The wide-ranging class action lawsuit brought against the NFL and a handful of teams by former Miami Dolphins coach Brian Flores may be about to add another plaintiff.

Two sources close to former Cleveland Browns head coach Hue Jackson said Wednesday that Jackson has made arrangements to speak with Flores’ attorneys about the suit as early as today. The sources also said Jackson has expressed a willingness to provide both testimony and materials to the class action suit, alleging that Browns owner Jimmy Haslam financially incentivized “tanking” for draft position through the use of a bonus structure during the 2016 and 2017 seasons, when Cleveland went 1-31. 

Some of the materials in Jackson’s possession stem from a confidential fraud grievance he brought against the Browns following his in-season firing in 2018. That grievance was handled by an arbitrator under the terms of the NFL’s collective bargaining agreement. That arbitrator ultimately ruled against Jackson, although the judgement was not considered a definitive determination of fact.

Jackson declined to comment Wednesday. A spokesperson for the Browns said the team was preparing comment on Jackson’s allegations but it was not yet available. On Tuesday, the NFL released a statement refuting the claims in Flores’ lawsuit and said the litigation was “without merit”.

Since the filing of Flores’ lawsuit, both Jackson and the head of his charitable foundation, Kimberly Diemert, have posted a number of tweets suggesting Jackson’s intent to engage with the Flores litigation. Jackson, who is now the head football coach at Grambling State University, suggested that he encountered some of the same things Flores alleged in his lawsuit against the Miami Dolphins, New York Giants, Denver Broncos and the overarching NFL corporation.
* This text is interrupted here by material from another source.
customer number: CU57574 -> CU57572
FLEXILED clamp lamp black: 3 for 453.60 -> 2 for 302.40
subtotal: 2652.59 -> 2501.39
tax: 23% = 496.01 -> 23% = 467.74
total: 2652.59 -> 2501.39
Prior to this suit, Jackson had spoken critically about black head coaches having their success undermined by owners that allegedly set a double standard for minority coaches when it comes to the building and success of franchises — as well as the “second chance” opportunities granted to white head coaches versus minorities. Jackson also repeatedly has made claims that during his time in Cleveland, Haslam blindsided him with the size of the rebuild that was going to be undertaken, as well as some of the methods that would be employed during the rebuild.

On Tuesday, he added a wrinkle to those claims, suggesting that Haslam tied finances to what Diemert said was tanking. Responding to a tweet that said “Haslam wasn’t offering 100k per loss,” Jackson said “Trust me it was a good number!” 

Diemert then followed up with a series of tweets stating that Jackson has records to back up his claims, and that several team leaders (including Jackson) were a part of a bonus structure to “tank,” including former general manager Sashi Brown, chief strategy officer Paul DePodesta and current general manager Andrew Berry. Diemert added that both the NFL and commissioner Roger Goodell knew about it and “covered it up,” which is likely a reference to evidence provided during Jackson’s failed grievance against the Browns.

Attorneys for Flores said Wednesday that other coaches have not become a part of the class action lawsuit brought against teams and the league, but that it is expected more will join the litigation.